Discussion thread
Vote thread
JIRA	FLINK-17198 - Getting issue details... STATUS
Release	1.11

Please keep the discussion on the mailing list rather than commenting on the wiki (wiki discussions get unwieldy fast).

Motivation

Hive connector has reached “production-ready” in Flink-1.10.0, and more users are trying to use Flink to access their Hive warehouses. While we have covered most commonly-used features in Hive, there’re still some pain points in the migration, some of which include:

Lack of DDL support
Syntax difference between FlinkSQL and HiveQL

In addition, although we provide a Hive dialect, this dialect actually only serves as a switch to enable creating partitioned tables. Using Hive dialect doesn’t mean users can write in Hive syntax, which can be counterintuitive.

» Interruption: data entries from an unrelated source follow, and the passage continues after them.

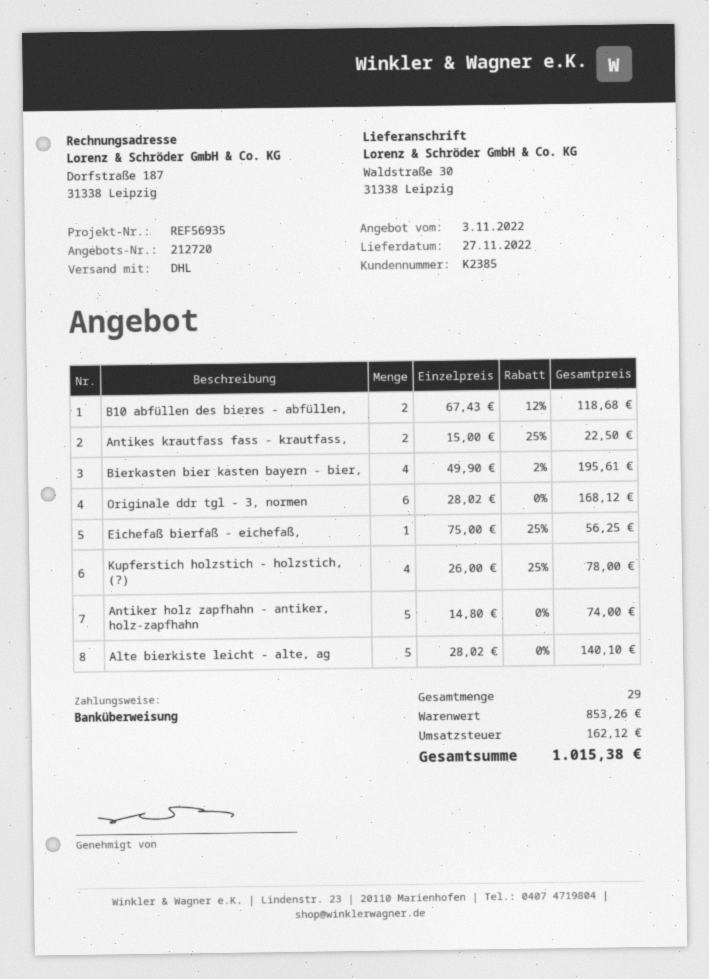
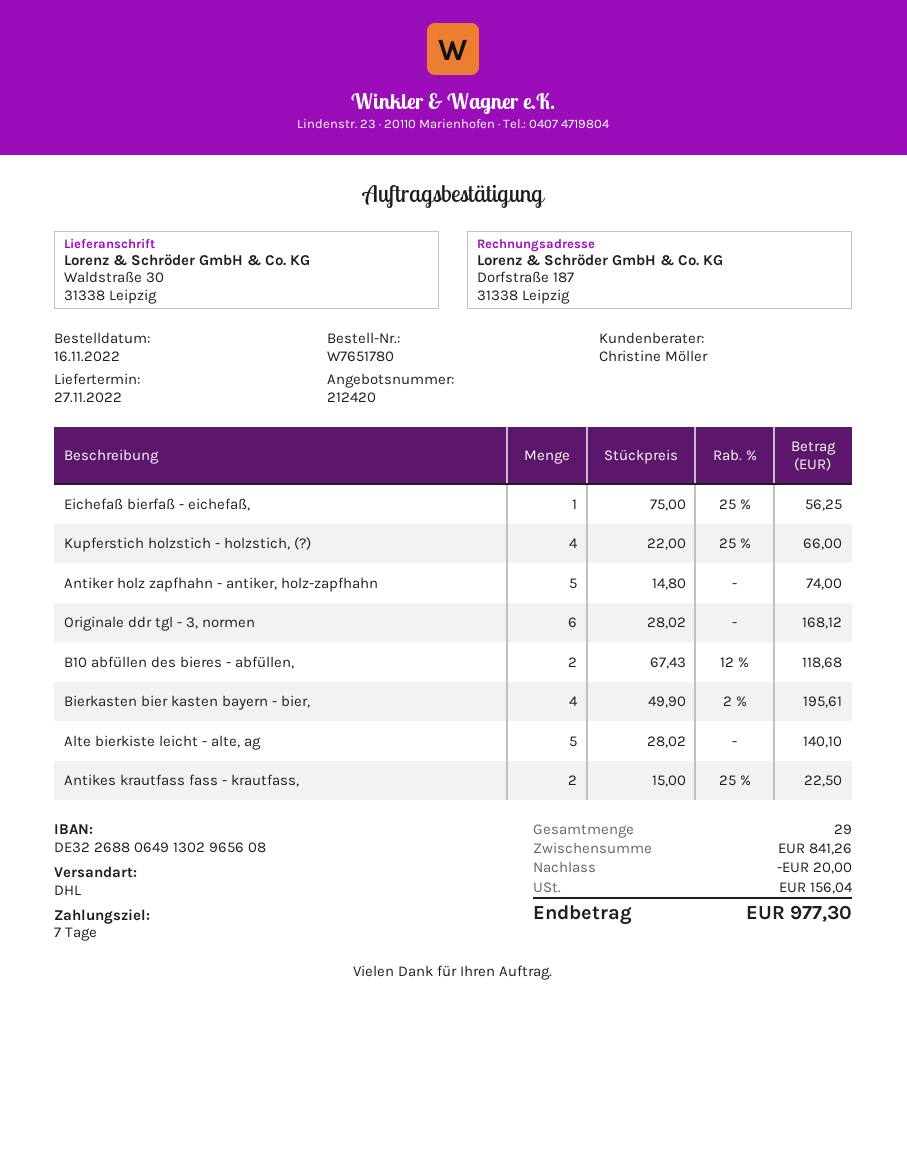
quote number: 212720 -> 212420
Kupferstich holzstich - holzstich, (?): 4 x 26.00 - 25% = 78.00 -> 4 x 22.00 - 25% = 66.00
subtotal: 853.26 -> 841.26
discount: none -> 20.00
tax: 162.12 -> 156.04
total: 1015.38 -> 977.30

Therefore, we propose to implement DDL and DML for Hive connector, in a HiveQL-compatible way. Users will have the compatibility when they choose to use Hive dialect. DQL is out of the scope of this FLIP and left for the future. With compatible DDL and DML, we believe users can at least migrate some of their scripts without needing to change them.

Proposed Changes

Introduce a New Parser

Since FlinkSQL has already defined some DDLs and DMLs, we won’t change the current parser to support HiveQL otherwise our grammar will become quite complicated. Instead, we’ll generate a separate parser for Hive dialect, and define DDL and DML in this parser following HiveQL syntax. This parser can be generated in the flink-sql-parser module alongside the current FlinkSqlParserImpl. If for some reason that doesn’t work, we can also create a new Maven module for it.

DDL Support

Once we have the parser in place, we can implement Hive syntax in the grammar template file. To accommodate Hive-specific features in the DDL, we need to extend the current DDL SqlNode. For example, Hive allows specifying location when creating a database. We’ll extend SqlCreateDatabase to handle the location. Before calling Catalog APIs, all the extra information will be encoded in the properties of the Catalog object, i.e. CatalogDatabaseImpl in this example. HiveCatalog will need to know these properties and create Hive objects accordingly. Following is the example code extending SqlCreateDatabase.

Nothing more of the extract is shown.